Dua robot pembersih hancur dan ditinggalkan di sudut, lampu peringatan merahnya berkedip terus-menerus. Robot-robot itu berbau pesing, pasti ada yang mengencingi mereka.
Garen dibawa ke pesawat hitam yang mewah. Itu besar dan oval, dengan tanduk hitam di atasnya dengan potret besar wanita cantik dan waria tercetak di sisinya. Panjangnya sepuluh meter, itu sedikit sombong namun mencolok.
“Selamat datang di Guerni.” Suara elektronik terdengar.
Saat dia memasuki pesawat ruang angkasa, Garen melihat seorang pria berjas emas dada terbuka mengenakan kacamata pelindung matahari duduk di atas sofa putih. Dia memeluk dua pirang, satu di kiri dan satu di kanan. Ada juga dua wanita cantik di kakinya, dengan hati-hati memijat kakinya.

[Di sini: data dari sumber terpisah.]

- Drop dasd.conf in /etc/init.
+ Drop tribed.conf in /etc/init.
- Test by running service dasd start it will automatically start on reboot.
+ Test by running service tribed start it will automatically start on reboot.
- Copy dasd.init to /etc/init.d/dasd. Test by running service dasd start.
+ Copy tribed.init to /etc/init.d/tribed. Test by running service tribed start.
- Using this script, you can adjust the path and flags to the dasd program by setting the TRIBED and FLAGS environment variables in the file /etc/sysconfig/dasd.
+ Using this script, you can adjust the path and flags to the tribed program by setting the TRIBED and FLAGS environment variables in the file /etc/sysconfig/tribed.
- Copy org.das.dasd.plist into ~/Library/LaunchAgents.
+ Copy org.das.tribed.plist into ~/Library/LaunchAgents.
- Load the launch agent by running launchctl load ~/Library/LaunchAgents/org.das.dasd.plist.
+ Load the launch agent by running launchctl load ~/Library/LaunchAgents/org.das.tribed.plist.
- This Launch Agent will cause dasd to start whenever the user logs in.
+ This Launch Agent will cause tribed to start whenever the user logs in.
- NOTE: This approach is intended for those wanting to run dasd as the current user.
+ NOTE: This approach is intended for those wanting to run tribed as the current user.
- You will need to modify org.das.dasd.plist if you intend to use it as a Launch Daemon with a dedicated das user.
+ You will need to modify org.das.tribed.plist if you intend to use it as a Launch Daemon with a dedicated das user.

Pria itu menata rambut emasnya menjadi tanduk seperti unicorn, sangat menarik perhatian.
“Selamat datang di kerajaanku!” Pria itu berdiri dan membuka lengannya. Dia memiliki temperamen yang sangat mencolok dan arogan. “Lima belas, sebagai Kakak Senior Anda, saya sangat senang Anda datang mengunjungi saya…”
Pria itu melepas kacamata hitamnya. Meskipun wajahnya biasa saja, dia memiliki aura yang arogan dan kemauan yang sangat kuat. Sudah cukup bagi Garen untuk langsung mengenali siapa dia.